Prompt:
Retype, without changes, every line from the line that contains "font-size: 18px ->" through the final line of the records. Exclude pictures.

==== Dataset ====

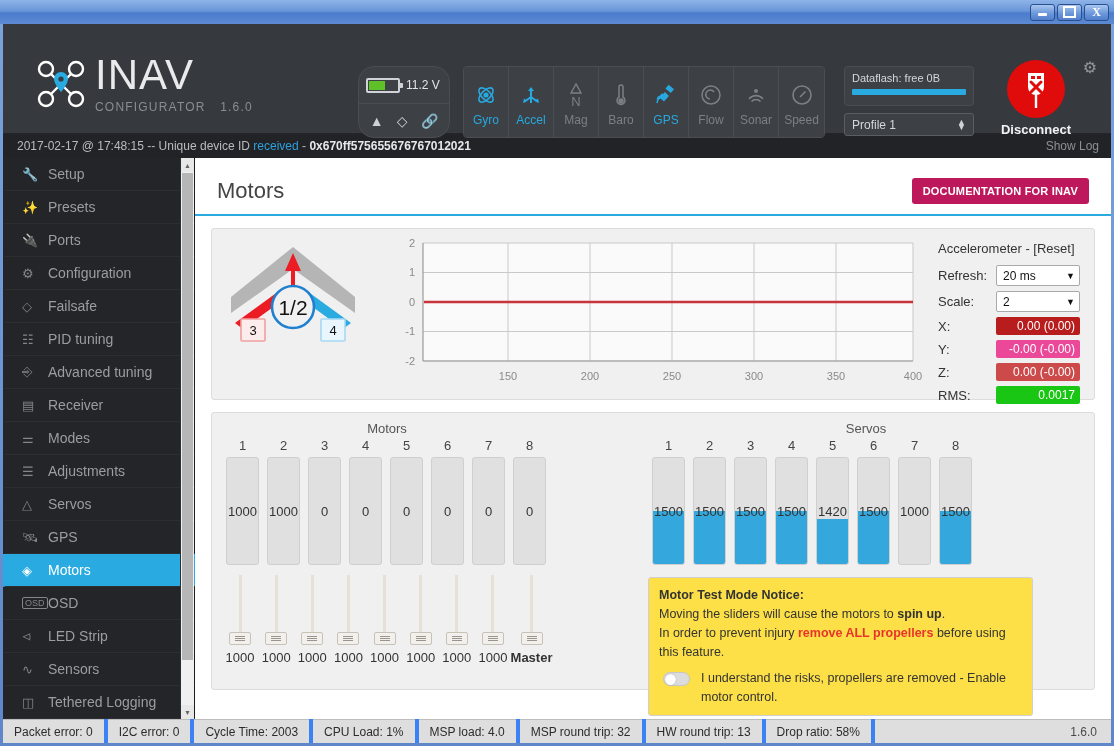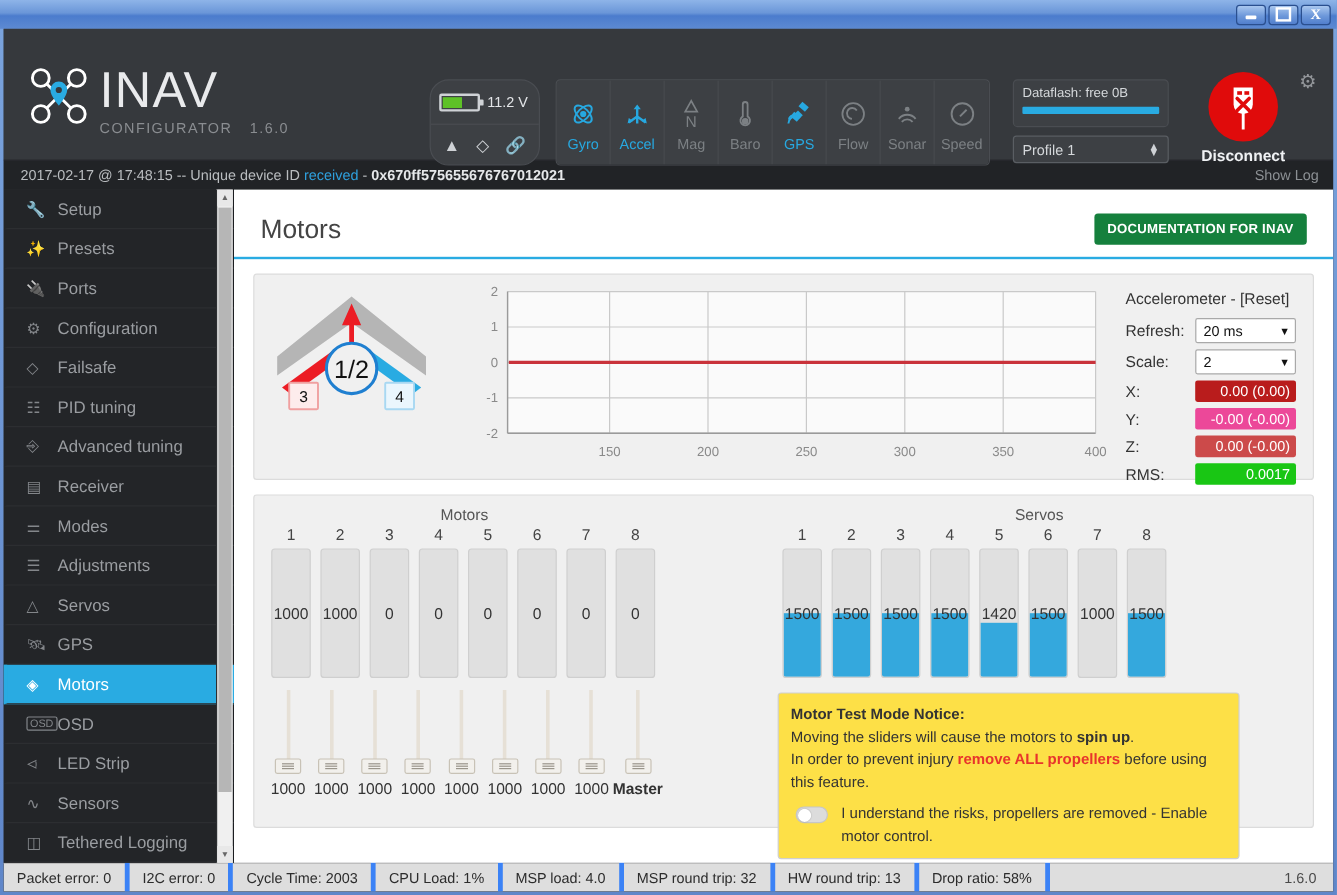"INAV" .brand { align-items: flex-start -> center; left: 20px -> 32px }
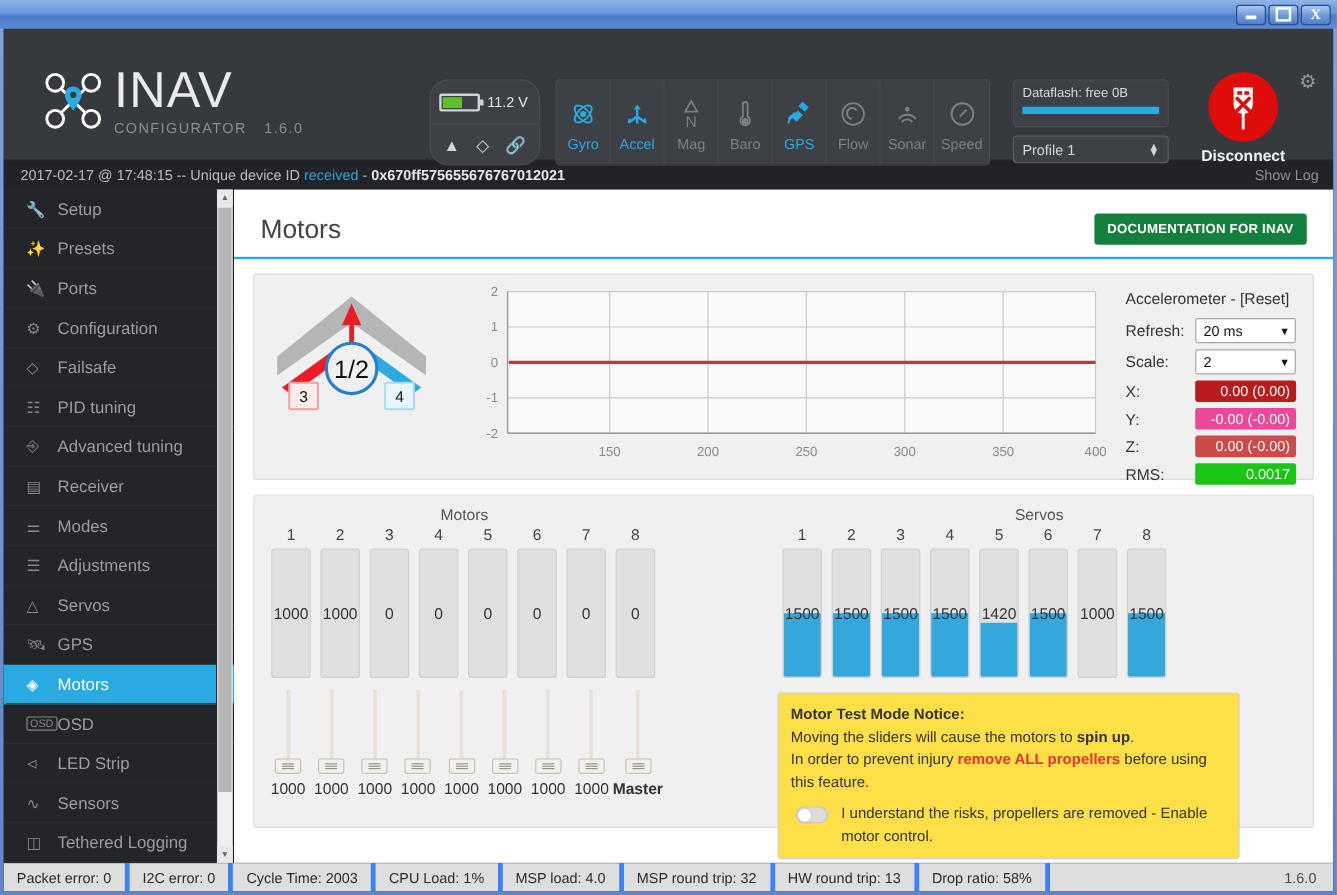"DOCUMENTATION FOR INAV" .doc-btn { background: #15803d -> #be185d }
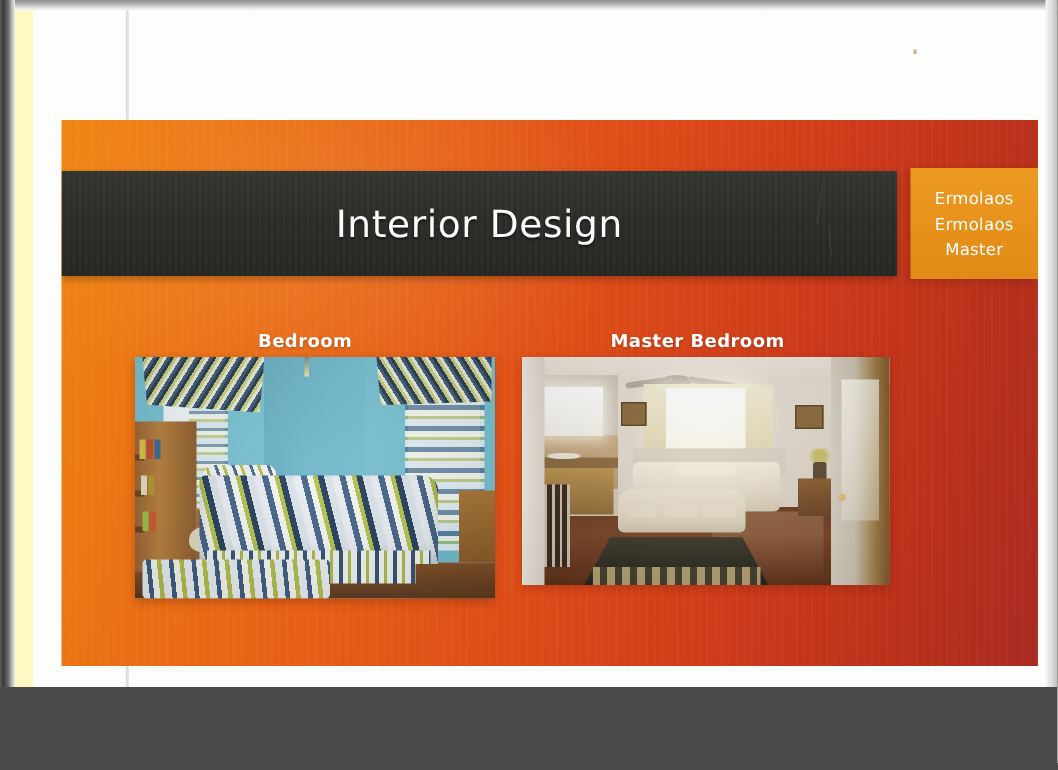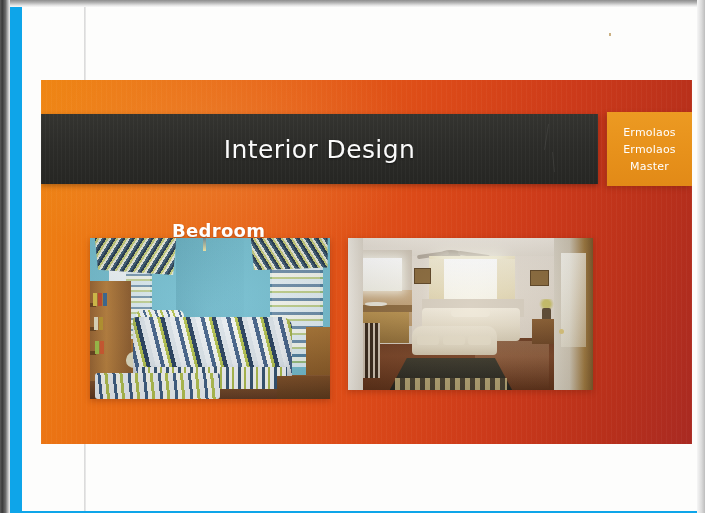"Interior Design" #scan-canvas { background: #0ea5e9 -> #fef9c3; height: 513px -> 458px }
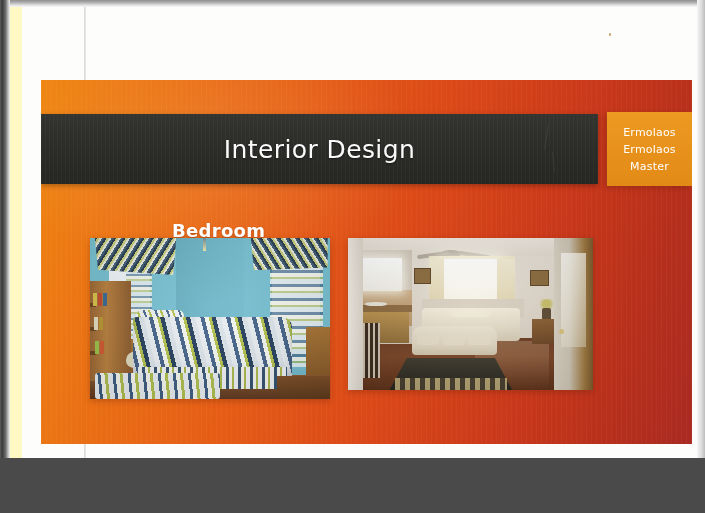"Bedroom" .caption { font-size: 18px -> 12px }
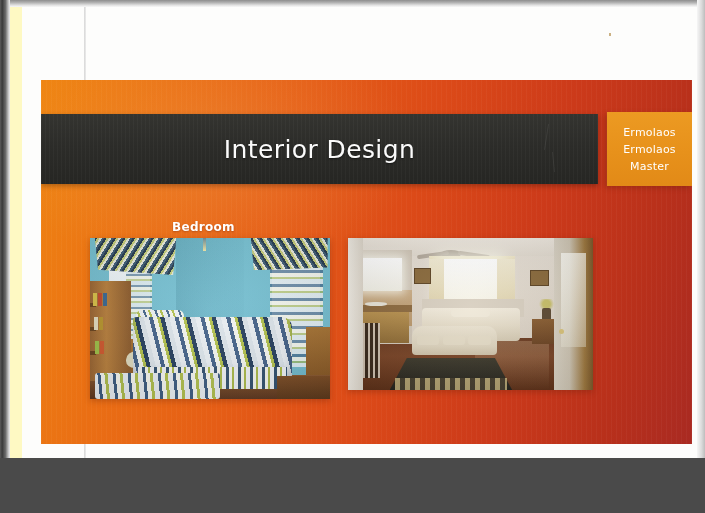"Master Bedroom" div.caption { html: none -> <div>Master Bedroom</div> }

====

Answer to the problem:
"Bedroom" .caption { font-size: 18px -> 12px }
"Master Bedroom" div.caption { html: none -> <div>Master Bedroom</div> }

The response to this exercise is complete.